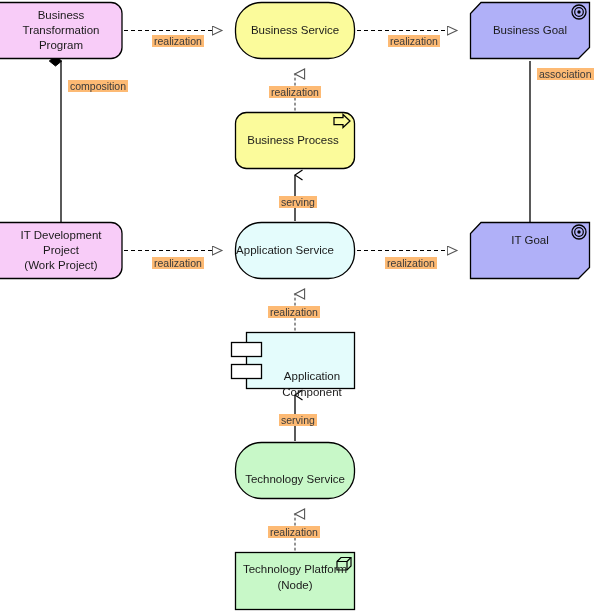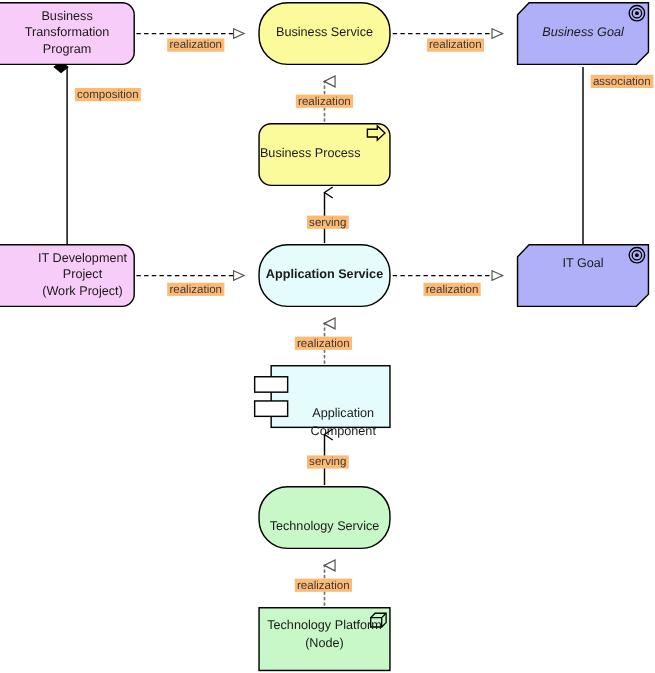--- a/index.html
+++ b/index.html
@@ -173,29 +173,29 @@
       </g>
     </g>
   </svg>
 
   <div class="node-label" style="left:0px; top:2px; width:122px; height:57px;border-radius:28px;">Business
 Transformation
 Program</div>
 
   <div class="node-label" style="left:235px; top:2px; width:120px; height:57px;text-align:center;">Business Service</div>
 
-  <div class="node-label" style="left:470px; top:2px; width:120px; height:57px;font-style:italic;">Business Goal</div>
-
-  <div class="node-label" style="left:230px; top:112px; width:104px; height:57px;">Business Process</div>
-
-  <div class="node-label" style="left:0px; top:222px; width:122px; height:57px;padding-left:14px;">IT Development
+  <div class="node-label" style="left:470px; top:2px; width:120px; height:57px;">Business Goal</div>
+
+  <div class="node-label" style="left:241px; top:112px; width:104px; height:57px;">Business Process</div>
+
+  <div class="node-label" style="left:0px; top:222px; width:122px; height:57px;">IT Development
 Project
 (Work Project)</div>
 
-  <div class="node-label" style="left:235px; top:222px; width:120px; height:57px;font-weight:bold;">Application Service</div>
+  <div class="node-label" style="left:225px; top:222px; width:120px; height:57px;">Application Service</div>
 
   <div class="node-label" style="left:470px; top:212px; width:120px; height:57px;">IT Goal</div>
 
   <div class="node-label" style="left:260px; top:332px; width:104px; height:59px;margin-top:23px;">Application
 Component</div>
 
   <div class="node-label" style="left:235px; top:442px; width:120px; height:75px;">Technology Service</div>
 
   <div class="node-label" style="left:235px; top:552px; width:120px; height:51px;">Technology Platform
 (Node)</div>

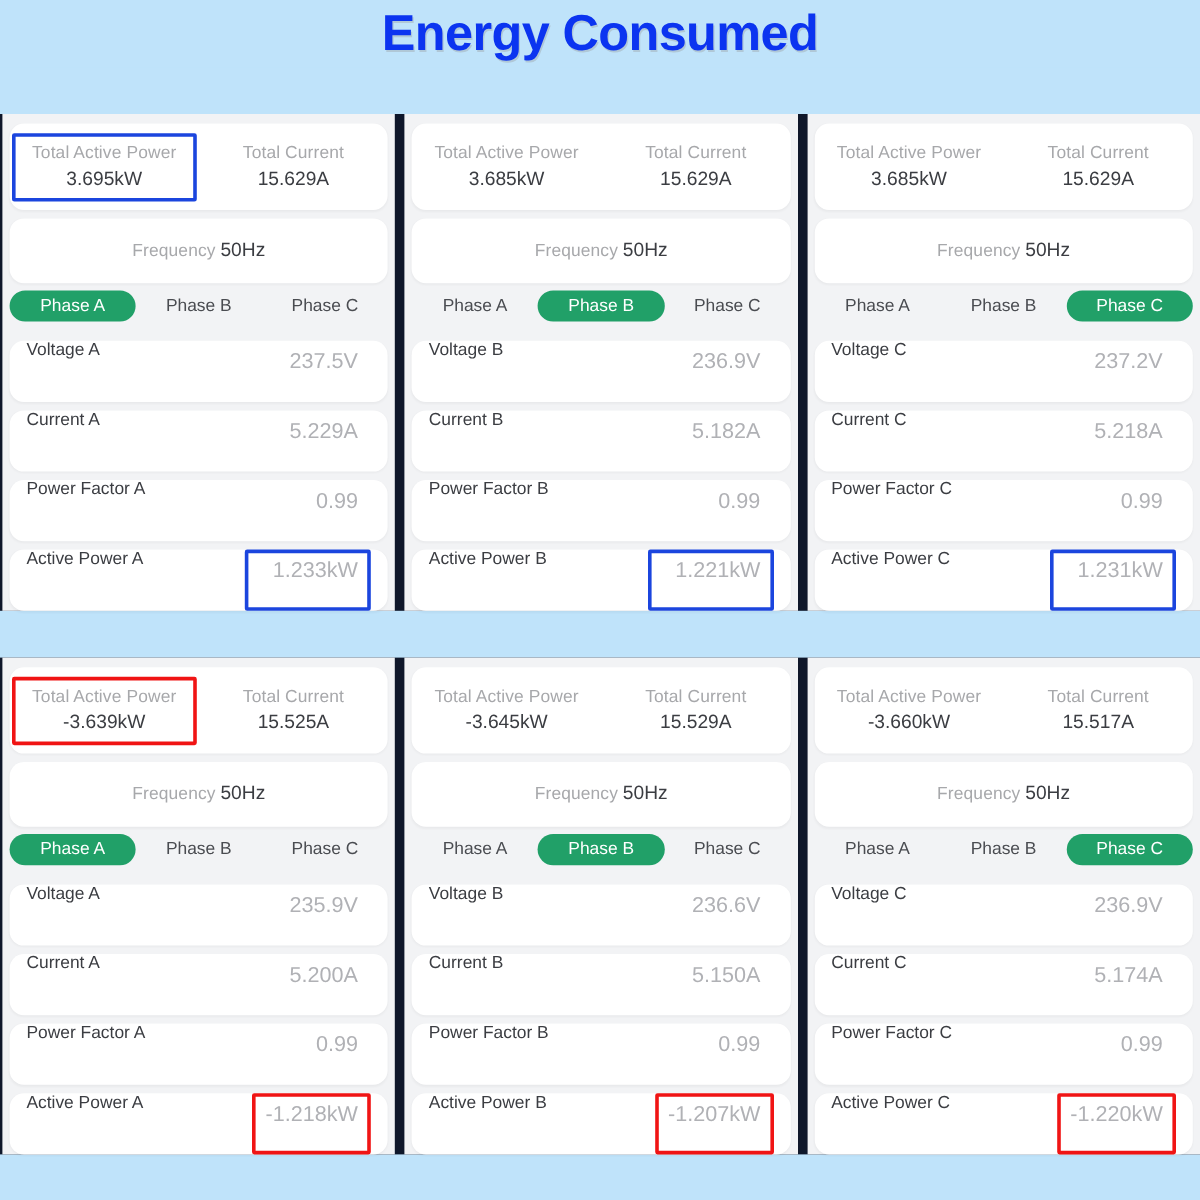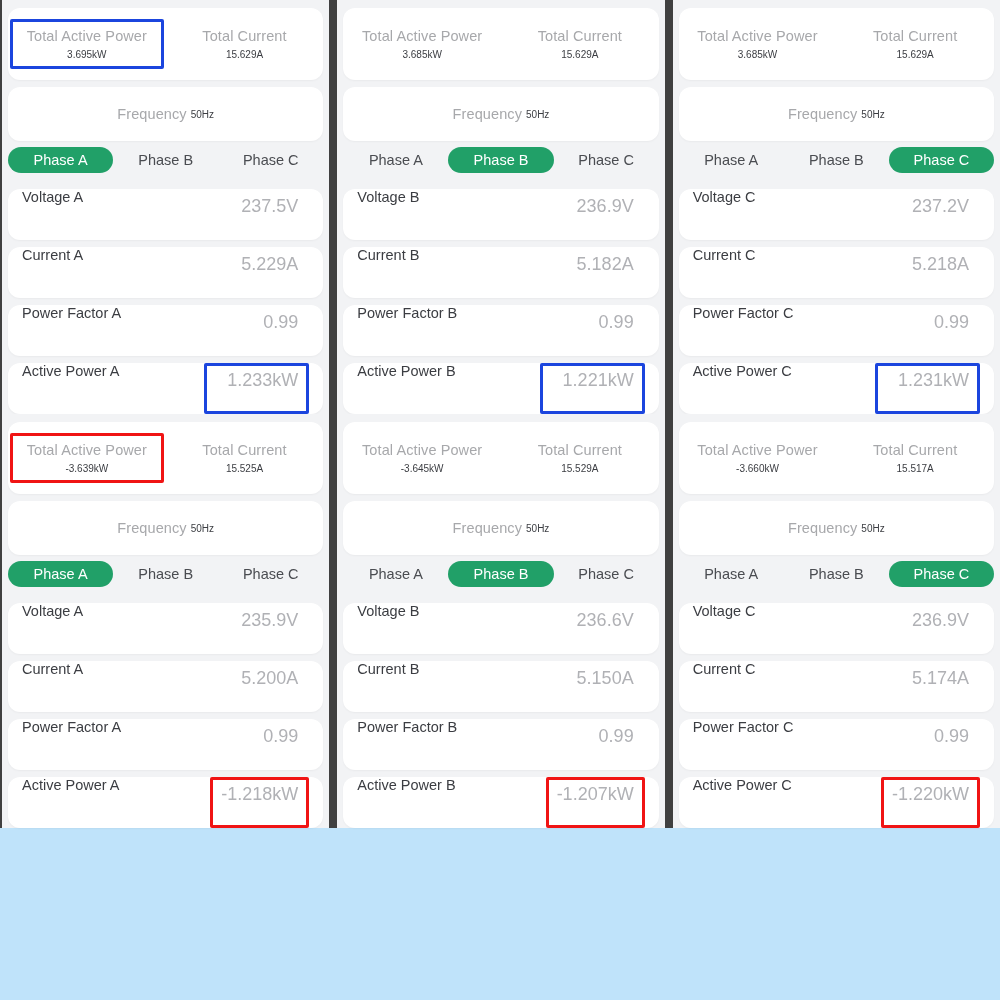--- a/index.html
+++ b/index.html
@@ -39,21 +39,22 @@
     white-space: nowrap;
   }
   .title-consumed { color: #0b34f0; }
   .title-produced { color: #f60808; }
 
   .panels {
     display: flex;
     flex-direction: row;
     gap: 8px;
     padding: 0 0 0 0;
-    background: #404040;
+    background: #0f172a;
+    margin-top: 39px;
   }
 
   .panel {
     width: 328px;
     background: #f2f3f5;
     display: flex;
     flex-direction: column;
     padding: 8px 6px 0 6px;
     box-sizing: border-box;
   }
@@ -86,21 +87,21 @@
   .summary-cell.hl-blue { border-color: #1b45de; }
   .summary-cell.hl-red  { border-color: #f01414; }
 
   .metric-label {
     font-size: 14.5px;
     color: #a7a8ab;
     letter-spacing: 0.1px;
     white-space: nowrap;
   }
   .metric-value {
-    font-size: 10px;
+    font-size: 16px;
     color: #3b3d42;
     white-space: nowrap;
   }
 
   
   .freq-card {
     background: #ffffff;
     border-radius: 12px;
     height: 54px;
     margin-top: 7px;
@@ -165,20 +166,21 @@
   .row-value.hl-blue { border-color: #1b45de; color: #b0b1b5; padding-left: 20px; }
   .row-value.hl-red  { border-color: #f01414; color: #b0b1b5; }
 
   .last-row { margin-bottom: 0; }
 </style>
 </head>
 <body>
 
 <div id="root">
     <div class="section">
+      <div class="section-title title-consumed">Energy Consumed</div>
       <div class="panels">
         <div class="panel">
           <div class="summary-card">
             <div class="summary-cell hl-blue">
               <div class="metric-label">Total Active Power</div>
               <div class="metric-value">3.695kW</div>
             </div>
             <div class="summary-cell">
               <div class="metric-label">Total Current</div>
               <div class="metric-value">15.629A</div>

^^^^

▶ _WHAT IS EXPECTED_: Return all the records exactly, excluding images.

▶ _SOLVED EXERCISE_:
--- a/index.html
+++ b/index.html
@@ -173,29 +173,29 @@
       </g>
     </g>
   </svg>
 
   <div class="node-label" style="left:0px; top:2px; width:122px; height:57px;border-radius:28px;">Business
 Transformation
 Program</div>
 
   <div class="node-label" style="left:235px; top:2px; width:120px; height:57px;text-align:center;">Business Service</div>
 
-  <div class="node-label" style="left:470px; top:2px; width:120px; height:57px;font-style:italic;">Business Goal</div>
-
-  <div class="node-label" style="left:230px; top:112px; width:104px; height:57px;">Business Process</div>
-
-  <div class="node-label" style="left:0px; top:222px; width:122px; height:57px;padding-left:14px;">IT Development
+  <div class="node-label" style="left:470px; top:2px; width:120px; height:57px;">Business Goal</div>
+
+  <div class="node-label" style="left:241px; top:112px; width:104px; height:57px;">Business Process</div>
+
+  <div class="node-label" style="left:0px; top:222px; width:122px; height:57px;">IT Development
 Project
 (Work Project)</div>
 
-  <div class="node-label" style="left:235px; top:222px; width:120px; height:57px;font-weight:bold;">Application Service</div>
+  <div class="node-label" style="left:225px; top:222px; width:120px; height:57px;">Application Service</div>
 
   <div class="node-label" style="left:470px; top:212px; width:120px; height:57px;">IT Goal</div>
 
   <div class="node-label" style="left:260px; top:332px; width:104px; height:59px;margin-top:23px;">Application
 Component</div>
 
   <div class="node-label" style="left:235px; top:442px; width:120px; height:75px;">Technology Service</div>
 
   <div class="node-label" style="left:235px; top:552px; width:120px; height:51px;">Technology Platform
 (Node)</div>

--- a/index.html
+++ b/index.html
@@ -39,21 +39,22 @@
     white-space: nowrap;
   }
   .title-consumed { color: #0b34f0; }
   .title-produced { color: #f60808; }
 
   .panels {
     display: flex;
     flex-direction: row;
     gap: 8px;
     padding: 0 0 0 0;
-    background: #404040;
+    background: #0f172a;
+    margin-top: 39px;
   }
 
   .panel {
     width: 328px;
     background: #f2f3f5;
     display: flex;
     flex-direction: column;
     padding: 8px 6px 0 6px;
     box-sizing: border-box;
   }
@@ -86,21 +87,21 @@
   .summary-cell.hl-blue { border-color: #1b45de; }
   .summary-cell.hl-red  { border-color: #f01414; }
 
   .metric-label {
     font-size: 14.5px;
     color: #a7a8ab;
     letter-spacing: 0.1px;
     white-space: nowrap;
   }
   .metric-value {
-    font-size: 10px;
+    font-size: 16px;
     color: #3b3d42;
     white-space: nowrap;
   }
 
   
   .freq-card {
     background: #ffffff;
     border-radius: 12px;
     height: 54px;
     margin-top: 7px;
@@ -165,20 +166,21 @@
   .row-value.hl-blue { border-color: #1b45de; color: #b0b1b5; padding-left: 20px; }
   .row-value.hl-red  { border-color: #f01414; color: #b0b1b5; }
 
   .last-row { margin-bottom: 0; }
 </style>
 </head>
 <body>
 
 <div id="root">
     <div class="section">
+      <div class="section-title title-consumed">Energy Consumed</div>
       <div class="panels">
         <div class="panel">
           <div class="summary-card">
             <div class="summary-cell hl-blue">
               <div class="metric-label">Total Active Power</div>
               <div class="metric-value">3.695kW</div>
             </div>
             <div class="summary-cell">
               <div class="metric-label">Total Current</div>
               <div class="metric-value">15.629A</div>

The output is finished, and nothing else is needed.